Action item: What lines of the data hold the string "NISSAN"? Pull each one out.

----- Given information

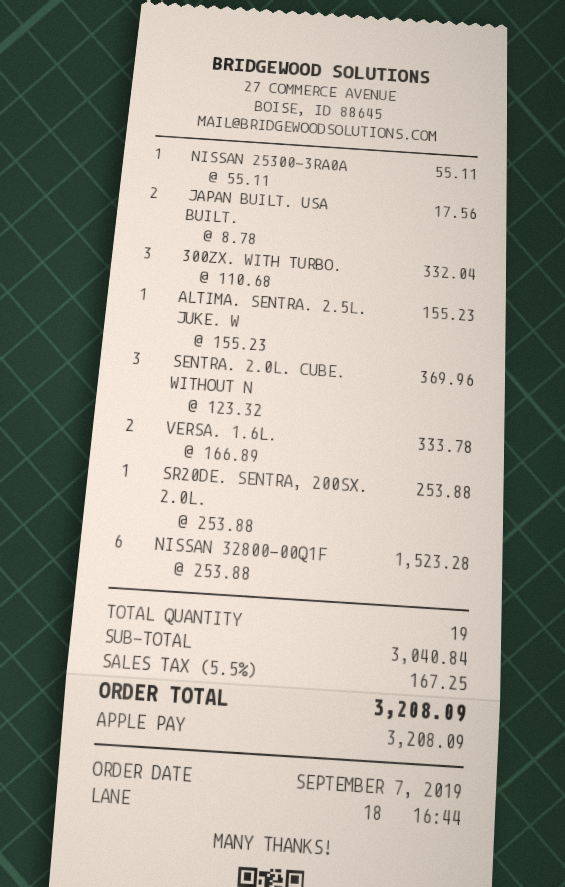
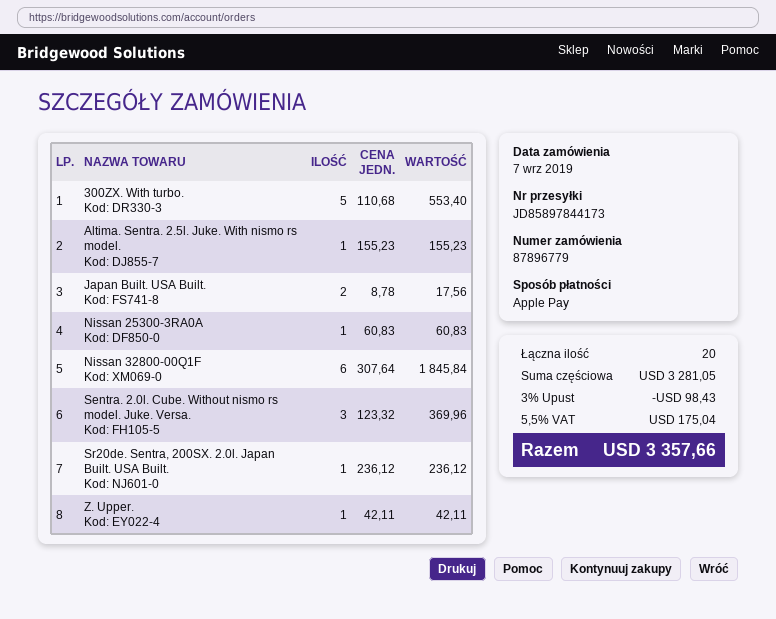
NISSAN 25300-3RA0A: 1 x 55.11 = 55.11 -> 1 x 60.83 = 60.83
300ZX. WITH TURBO.: 3 x 110.68 = 332.04 -> 5 x 110.68 = 553.40
VERSA. 1.6L.: 2 x 166.89 = 333.78 -> none
SR20DE. SENTRA, 200SX. 2.0L.: 1 x 253.88 = 253.88 -> 1 x 236.12 = 236.12
NISSAN 32800-00Q1F: 6 x 253.88 = 1523.28 -> 6 x 307.64 = 1845.84
Z. Upper.: none -> 1 x 42.11 = 42.11
total quantity: 19 -> 20
subtotal: 3040.84 -> 3281.05
discount: none -> 3% = 98.43
tax: 5.5% = 167.25 -> 5.5% = 175.04
total: 3208.09 -> 3357.66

----------

Exercise result:
NISSAN 25300-3RA0A: 1 x 55.11 = 55.11 -> 1 x 60.83 = 60.83
NISSAN 32800-00Q1F: 6 x 253.88 = 1523.28 -> 6 x 307.64 = 1845.84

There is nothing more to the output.